Abbottagra is a very small company consisting of myself, my wife, Maud, our two kids, Lula-Jane and Guillaume, our dog, Sally, two cats, Guinness and Domino, five hens (Mella, Omnibel, Legs, Roxanne and Kallia) and a rooster, Coqulicot.
We all have the same surname, Abbott, and our business is agraculture, hence the company name, Abbottagra. No, agraculture is not a mispelling. Agraculture is different from agriculture: agriculture has an « I » in the centre – self-centered and self-serving; agraculture has an indefinite article in the middle – « a » thing is one of several indistinct things.
In agraculture the farm is a living super-organism with a diversity of complimentary animal, plant and microbial species all working for the well-being of the whole. It's just a slightly more humble way of looking at the relationships between us humans and our symbiotic non-humans. Hey, our crops are quite happy to have people around because plants can't drive tractors; on the other hand, we humans aren't good at photosynthesis so… who is really taking care of who ? Who is « exploiting » who ?

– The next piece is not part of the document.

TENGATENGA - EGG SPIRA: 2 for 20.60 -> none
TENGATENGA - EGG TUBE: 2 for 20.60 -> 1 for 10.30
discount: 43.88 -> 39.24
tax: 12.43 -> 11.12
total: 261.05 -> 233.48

Our farm, 20 hectares of marginal land, is an experimental farm dedicated to trial and error. What we produce is crop diversity in the much larger farming community. That is, giving large areas of land the chance to interact regularly with plant species other than wheat and maize. Increasing crop diversity requires three things:
- first, well-adapted potential-plants in little packages called seeds
- second, information about how a farmer can help the plants reach their full potential
- third, large numbers of enthusiastic consumers who encourage the farming community – through direct communication with farmers and indirect communication in the form of food purchases – to expand production of the crop.

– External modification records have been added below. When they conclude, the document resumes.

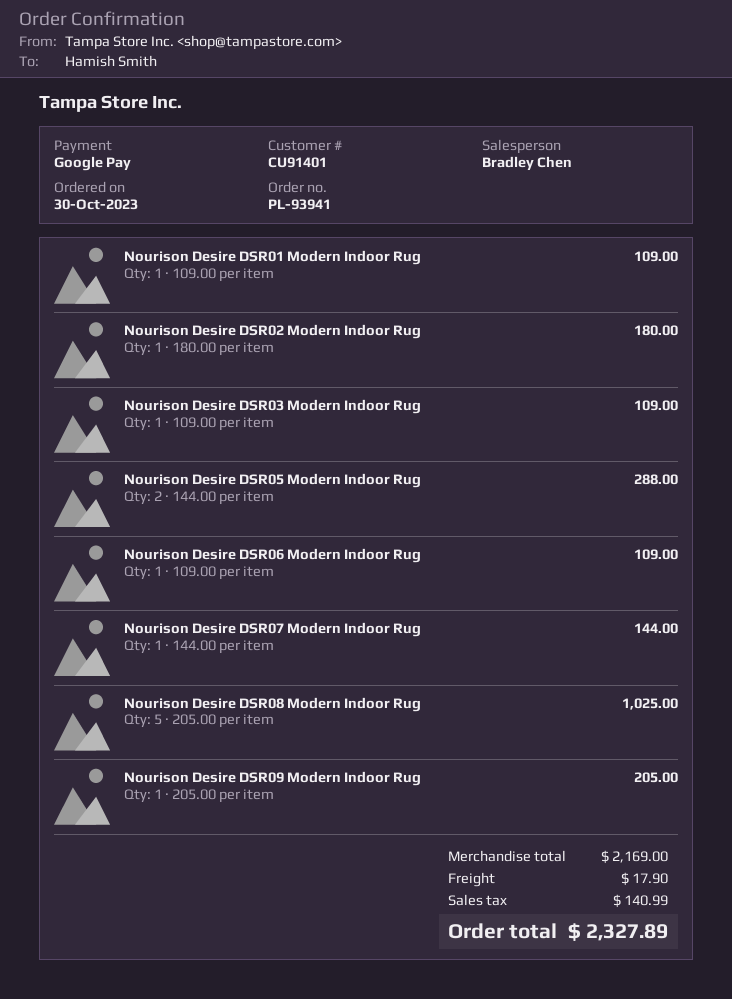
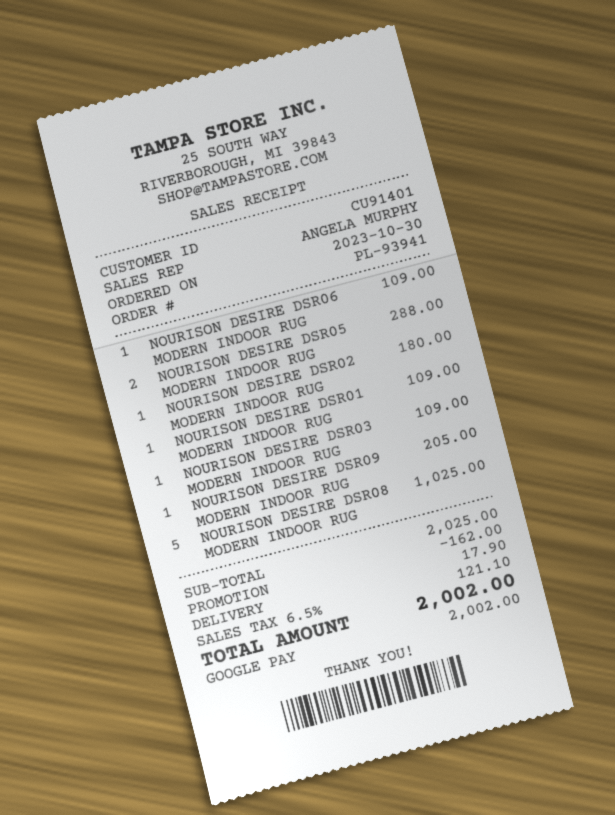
sales rep: Bradley Chen -> ANGELA MURPHY
Nourison Desire DSR07 Modern Indoor Rug: 1 for 144.00 -> none
subtotal: 2169.00 -> 2025.00
discount: none -> 162.00
tax: 140.99 -> 121.10
total: 2327.89 -> 2002.00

When we started the Abbottagra project in 2007 we decided to focus on quinoa. Lula-Jane was diagnosed with coeliac disease in 2006 so we were eating massive quantities of quinoa.

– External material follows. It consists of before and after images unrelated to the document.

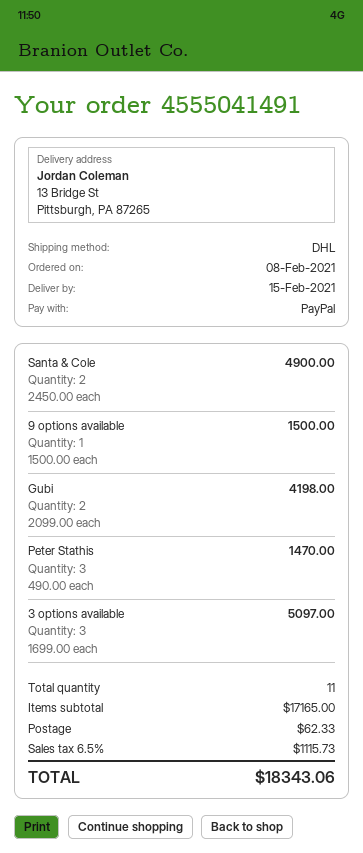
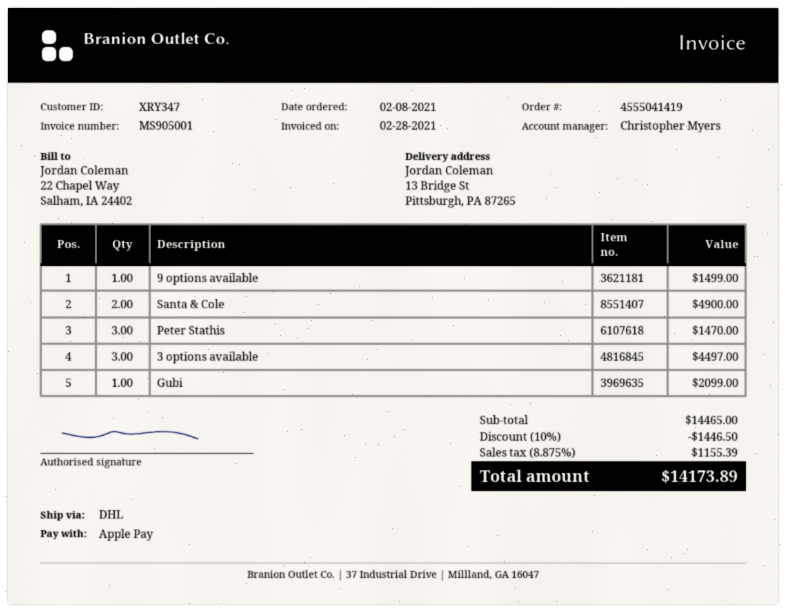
order number: 4555041491 -> 4555041419
payment method: PayPal -> Apple Pay
9 options available: 1 for 1500.00 -> 1 for 1499.00
Gubi: 2 for 4198.00 -> 1 for 2099.00
3 options available: 3 for 5097.00 -> 3 for 4497.00
subtotal: 17165.00 -> 14465.00
discount: none -> 10% = 1446.50
shipping: 62.33 -> none
tax: 6.5% = 1115.73 -> 8.875% = 1155.39
total: 18343.06 -> 14173.89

We figured that by focusing on quinoa we would at least end up with a lifetime supply of our favourite staple food in the event our experimental farm venture turned out to be a total failure.
Now, we did not invent quinoa, we were not the first to grow it in Europe, we did not select the first varieties of quinoa adapted to our local conditions, we did not discover how to grow it here.
What we have done is help make quinoa a serious and significant crop in some parts of Europe, with professional, reliable supply chains capable of producing more quinoa than Europe will ever be able to consume.
Thousands of tons of great tasting, very healthy quinoa, with consistent quality and stable prices. We simply made our experimental farm a center of quinoa gravity in our part of the world, drawing in partners who have organised themselves into a team.
The two star players on the team are Wageningen University, doing fundamental research on quinoa, and the Cooperative Agricole des Pays de Loire (CAPL) whose farmer members followed us fearlessly into the unknown, pooling their resources to build a multi-million-euro gluten-free grain cleaning facility dedicated solely to quinoa. Since 2009 these crazy farmers have sown serious acreage to quinoa with little motivation other than passion for novelty and challenge.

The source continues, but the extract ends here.